=== Begin Enclosure ===

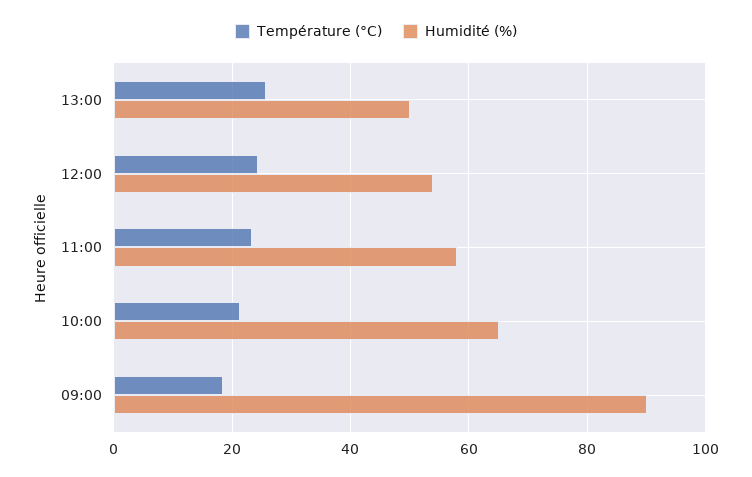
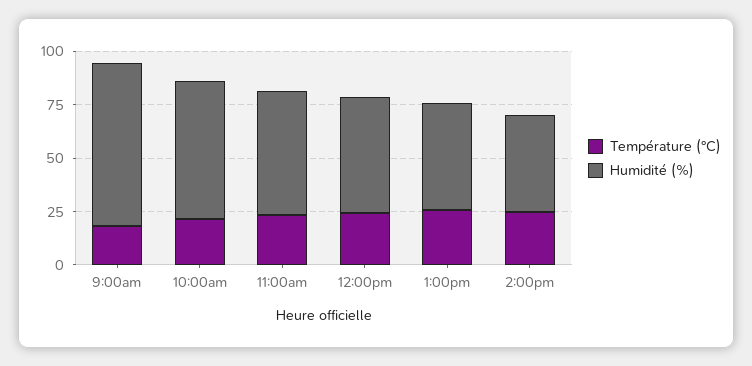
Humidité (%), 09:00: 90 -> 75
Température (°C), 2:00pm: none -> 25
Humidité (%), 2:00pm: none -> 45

=== End Enclosure ===
=== Begin Enclosure ===

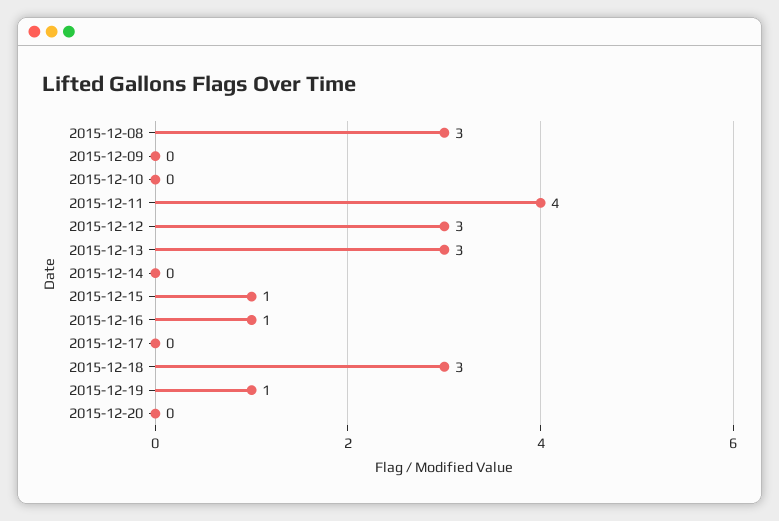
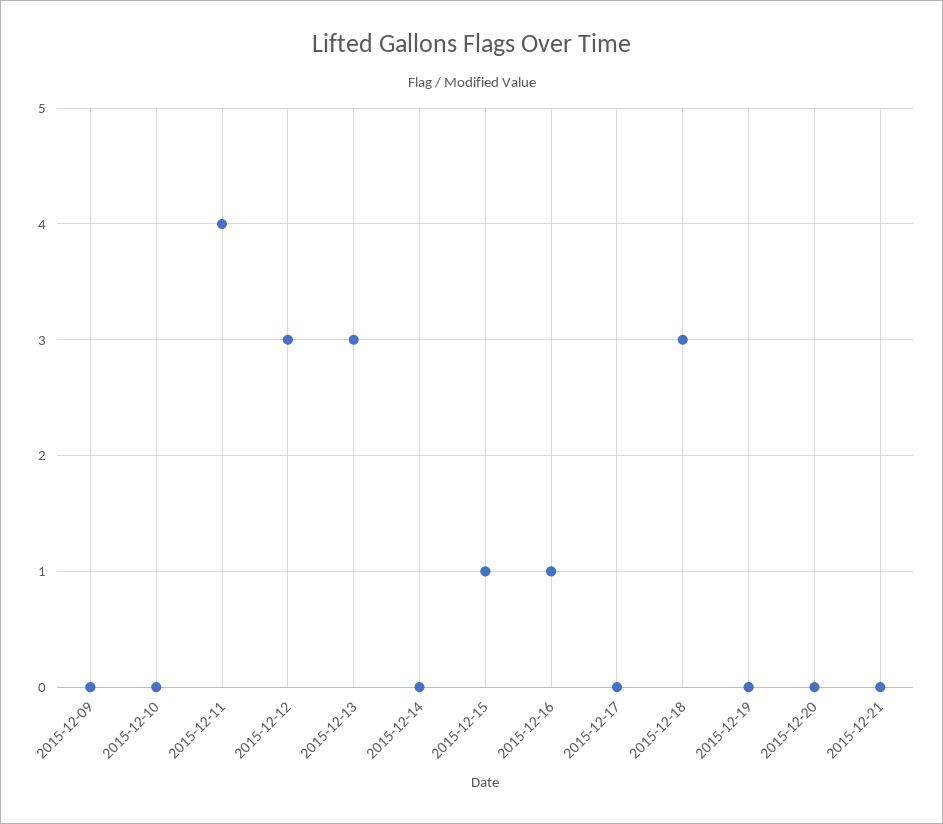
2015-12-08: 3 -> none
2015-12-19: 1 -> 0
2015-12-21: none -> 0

=== End Enclosure ===

Please give an exact copy of the entries above, from the line with "Humidité (%), 09:00: 90 -> 75" down to the line with "Humidité (%), 2:00pm: none -> 45", inclusive, and nothing else.

Humidité (%), 09:00: 90 -> 75
Température (°C), 2:00pm: none -> 25
Humidité (%), 2:00pm: none -> 45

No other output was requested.